Beginning at the line that mentions "to achievement more</div>", retype the rest of the records below exactly. Pictures are not part of the copy.

[Opening STUDY MATERIAL section]

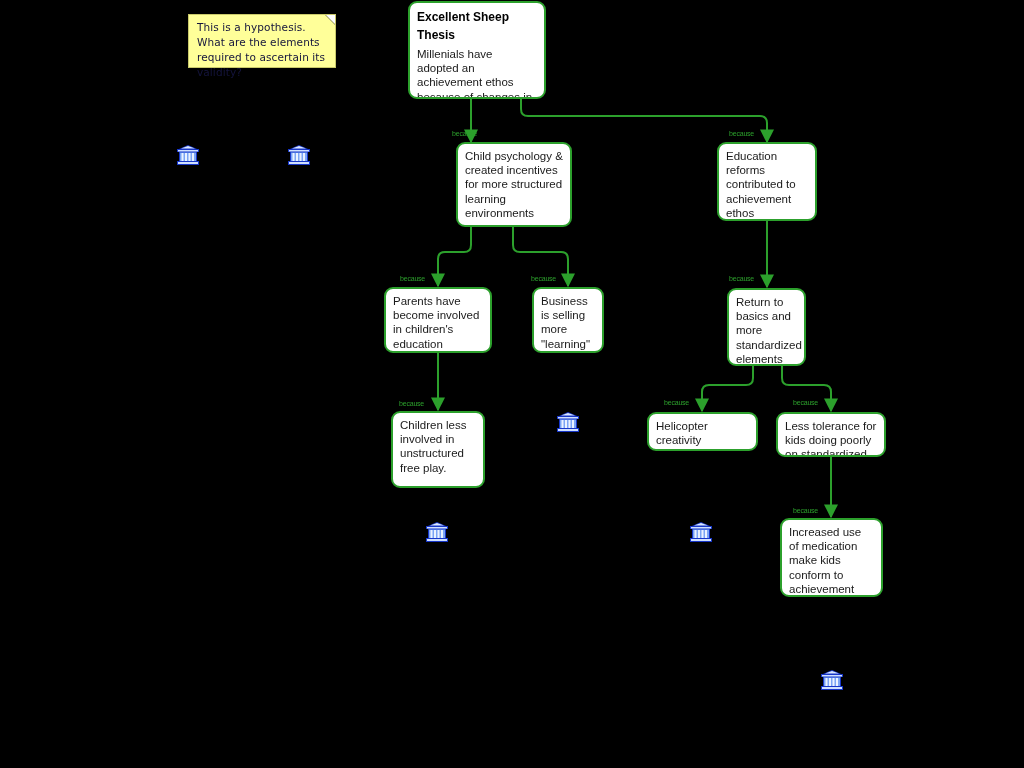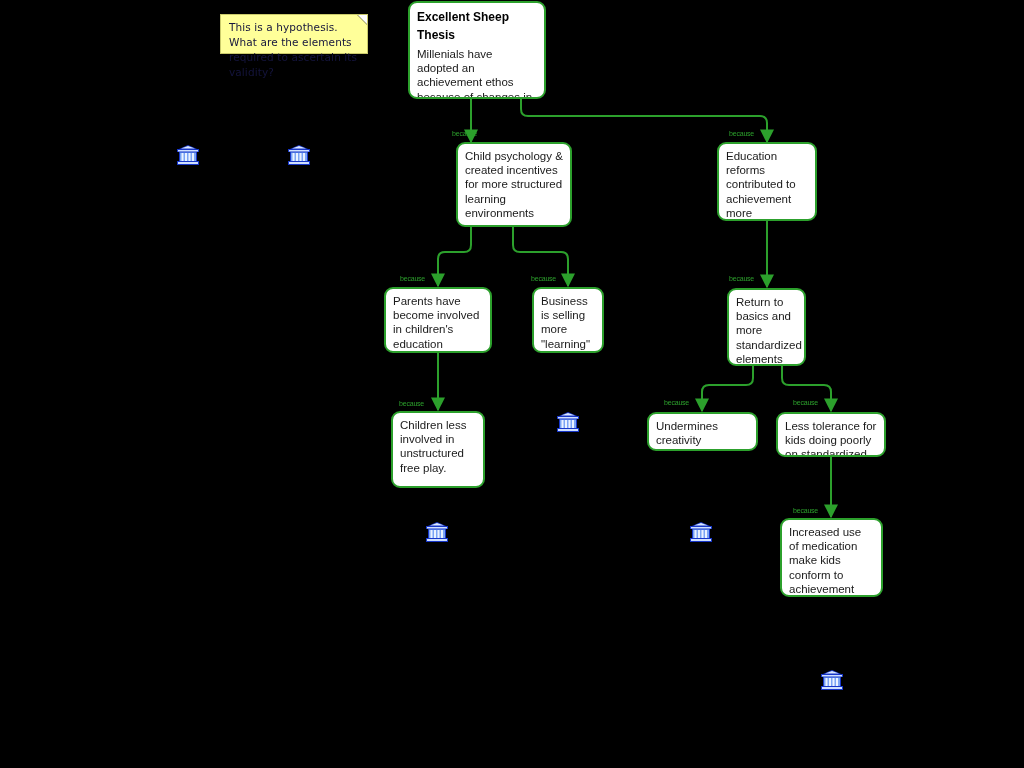--- a/index.html
+++ b/index.html
@@ -132,7 +132,7 @@
     </g>
   </svg>
 
-  <div class="sticky" style="left:220px; top:14px; width:148px; height:40px;">
+  <div class="sticky" style="left:188px; top:14px; width:148px; height:54px;">
     <span class="fold-edge"></span>
     <span class="fold"></span>
     <span>This is a hypothesis. What are the elements required to ascertain its validity?</span>

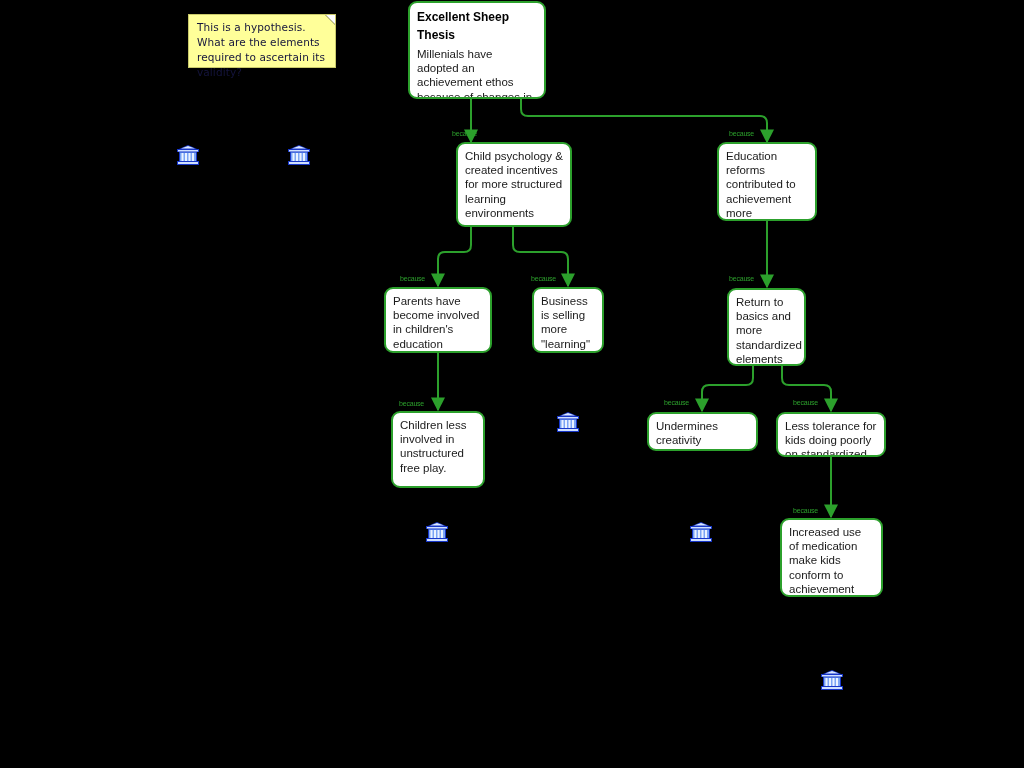--- a/index.html
+++ b/index.html
@@ -148,7 +148,7 @@
   </div>
 
   <div class="node" style="left:717px; top:142px; width:100px; height:79px;">
-    <div class="body">Education reforms contributed to achievement more</div>
+    <div class="body">Education reforms contributed to achievement ethos</div>
   </div>
 
   <div class="node" style="left:384px; top:287px; width:108px; height:66px;">

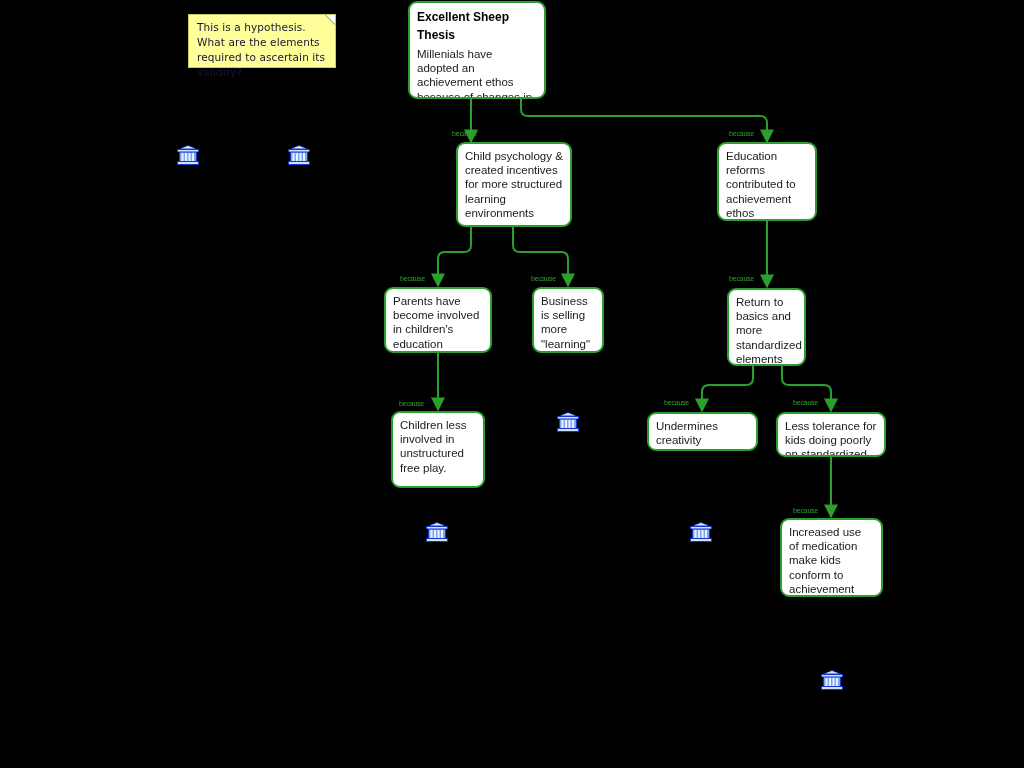--- a/index.html
+++ b/index.html
@@ -168,7 +168,7 @@
   </div>
 
   <div class="node" style="left:647px; top:412px; width:111px; height:39px;">
-    <div class="body">Undermines creativity</div>
+    <div class="body">Helicopter creativity</div>
   </div>
 
   <div class="node" style="left:776px; top:412px; width:110px; height:45px;">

[Closing STUDY MATERIAL section]

_SOLUTION:_
-    <div class="body">Education reforms contributed to achievement more</div>
+    <div class="body">Education reforms contributed to achievement ethos</div>
   </div>
 
   <div class="node" style="left:384px; top:287px; width:108px; height:66px;">

--- a/index.html
+++ b/index.html
@@ -168,7 +168,7 @@
   </div>
 
   <div class="node" style="left:647px; top:412px; width:111px; height:39px;">
-    <div class="body">Undermines creativity</div>
+    <div class="body">Helicopter creativity</div>
   </div>
 
   <div class="node" style="left:776px; top:412px; width:110px; height:45px;">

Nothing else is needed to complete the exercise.